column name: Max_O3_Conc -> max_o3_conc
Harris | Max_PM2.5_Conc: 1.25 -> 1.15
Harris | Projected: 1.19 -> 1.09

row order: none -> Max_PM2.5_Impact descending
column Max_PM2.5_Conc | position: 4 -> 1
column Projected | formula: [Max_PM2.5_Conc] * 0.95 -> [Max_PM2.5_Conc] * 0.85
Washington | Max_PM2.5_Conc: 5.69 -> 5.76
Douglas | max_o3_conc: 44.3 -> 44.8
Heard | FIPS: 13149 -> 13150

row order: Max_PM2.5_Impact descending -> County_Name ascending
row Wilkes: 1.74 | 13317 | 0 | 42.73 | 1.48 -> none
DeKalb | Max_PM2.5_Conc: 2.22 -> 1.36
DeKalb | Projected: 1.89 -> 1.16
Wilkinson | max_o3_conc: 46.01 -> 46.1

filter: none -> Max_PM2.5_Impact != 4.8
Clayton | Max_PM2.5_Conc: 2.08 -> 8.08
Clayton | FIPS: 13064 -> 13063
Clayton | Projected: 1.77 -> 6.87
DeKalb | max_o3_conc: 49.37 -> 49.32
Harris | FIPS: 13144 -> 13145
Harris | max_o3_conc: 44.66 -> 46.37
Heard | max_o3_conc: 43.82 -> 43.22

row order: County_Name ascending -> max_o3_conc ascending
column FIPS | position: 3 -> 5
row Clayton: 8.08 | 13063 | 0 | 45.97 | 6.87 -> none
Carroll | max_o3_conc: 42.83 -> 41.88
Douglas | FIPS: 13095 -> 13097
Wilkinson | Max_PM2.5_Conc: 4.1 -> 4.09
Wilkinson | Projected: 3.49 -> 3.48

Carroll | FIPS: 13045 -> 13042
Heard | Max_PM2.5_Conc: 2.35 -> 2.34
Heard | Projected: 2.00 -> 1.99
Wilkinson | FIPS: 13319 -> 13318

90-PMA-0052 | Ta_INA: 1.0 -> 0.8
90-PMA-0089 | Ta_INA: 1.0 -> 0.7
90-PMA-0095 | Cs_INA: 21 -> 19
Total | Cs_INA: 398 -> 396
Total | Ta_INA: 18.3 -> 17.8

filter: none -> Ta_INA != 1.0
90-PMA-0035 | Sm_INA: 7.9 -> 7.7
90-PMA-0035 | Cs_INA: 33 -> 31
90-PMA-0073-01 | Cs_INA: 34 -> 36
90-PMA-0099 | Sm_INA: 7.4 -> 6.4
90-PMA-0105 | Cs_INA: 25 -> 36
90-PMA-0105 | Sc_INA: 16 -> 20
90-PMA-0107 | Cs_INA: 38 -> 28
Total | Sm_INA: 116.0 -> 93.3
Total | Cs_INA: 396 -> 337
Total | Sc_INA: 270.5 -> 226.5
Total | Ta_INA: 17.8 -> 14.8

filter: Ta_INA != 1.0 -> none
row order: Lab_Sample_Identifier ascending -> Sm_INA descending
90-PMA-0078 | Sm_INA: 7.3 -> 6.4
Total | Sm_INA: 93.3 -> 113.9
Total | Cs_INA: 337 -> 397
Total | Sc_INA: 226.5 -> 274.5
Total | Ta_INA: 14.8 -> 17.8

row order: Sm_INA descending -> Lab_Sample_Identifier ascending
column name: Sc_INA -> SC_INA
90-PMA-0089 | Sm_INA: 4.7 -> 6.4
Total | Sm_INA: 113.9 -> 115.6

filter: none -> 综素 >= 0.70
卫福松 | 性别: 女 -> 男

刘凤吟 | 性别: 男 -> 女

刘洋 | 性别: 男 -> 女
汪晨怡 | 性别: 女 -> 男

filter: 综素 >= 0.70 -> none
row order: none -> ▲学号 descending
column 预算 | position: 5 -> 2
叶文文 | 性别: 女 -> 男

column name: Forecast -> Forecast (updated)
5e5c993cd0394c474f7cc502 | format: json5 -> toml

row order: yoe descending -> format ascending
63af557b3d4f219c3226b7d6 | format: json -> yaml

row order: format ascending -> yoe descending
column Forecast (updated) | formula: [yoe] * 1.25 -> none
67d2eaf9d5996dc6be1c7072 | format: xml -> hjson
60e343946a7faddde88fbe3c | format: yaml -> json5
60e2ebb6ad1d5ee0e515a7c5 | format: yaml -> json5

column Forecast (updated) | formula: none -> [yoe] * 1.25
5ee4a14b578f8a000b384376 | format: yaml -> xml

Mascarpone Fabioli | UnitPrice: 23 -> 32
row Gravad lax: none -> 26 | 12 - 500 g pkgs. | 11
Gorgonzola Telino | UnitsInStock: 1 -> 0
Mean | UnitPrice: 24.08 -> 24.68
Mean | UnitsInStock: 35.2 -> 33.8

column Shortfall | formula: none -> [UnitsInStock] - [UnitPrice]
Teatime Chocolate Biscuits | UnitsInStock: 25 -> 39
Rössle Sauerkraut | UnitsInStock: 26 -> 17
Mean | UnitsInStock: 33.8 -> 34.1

----------

(What is required) Copy out the lines above exactly, beginning at the one that contains "Wilkinson | FIPS: 13319 -> 13318" and ending at the one that contains "5e5c993cd0394c474f7cc502 | format: json5".

(Problem solution)
Wilkinson | FIPS: 13319 -> 13318

90-PMA-0052 | Ta_INA: 1.0 -> 0.8
90-PMA-0089 | Ta_INA: 1.0 -> 0.7
90-PMA-0095 | Cs_INA: 21 -> 19
Total | Cs_INA: 398 -> 396
Total | Ta_INA: 18.3 -> 17.8

filter: none -> Ta_INA != 1.0
90-PMA-0035 | Sm_INA: 7.9 -> 7.7
90-PMA-0035 | Cs_INA: 33 -> 31
90-PMA-0073-01 | Cs_INA: 34 -> 36
90-PMA-0099 | Sm_INA: 7.4 -> 6.4
90-PMA-0105 | Cs_INA: 25 -> 36
90-PMA-0105 | Sc_INA: 16 -> 20
90-PMA-0107 | Cs_INA: 38 -> 28
Total | Sm_INA: 116.0 -> 93.3
Total | Cs_INA: 396 -> 337
Total | Sc_INA: 270.5 -> 226.5
Total | Ta_INA: 17.8 -> 14.8

filter: Ta_INA != 1.0 -> none
row order: Lab_Sample_Identifier ascending -> Sm_INA descending
90-PMA-0078 | Sm_INA: 7.3 -> 6.4
Total | Sm_INA: 93.3 -> 113.9
Total | Cs_INA: 337 -> 397
Total | Sc_INA: 226.5 -> 274.5
Total | Ta_INA: 14.8 -> 17.8

row order: Sm_INA descending -> Lab_Sample_Identifier ascending
column name: Sc_INA -> SC_INA
90-PMA-0089 | Sm_INA: 4.7 -> 6.4
Total | Sm_INA: 113.9 -> 115.6

filter: none -> 综素 >= 0.70
卫福松 | 性别: 女 -> 男

刘凤吟 | 性别: 男 -> 女

刘洋 | 性别: 男 -> 女
汪晨怡 | 性别: 女 -> 男

filter: 综素 >= 0.70 -> none
row order: none -> ▲学号 descending
column 预算 | position: 5 -> 2
叶文文 | 性别: 女 -> 男

column name: Forecast -> Forecast (updated)
5e5c993cd0394c474f7cc502 | format: json5 -> toml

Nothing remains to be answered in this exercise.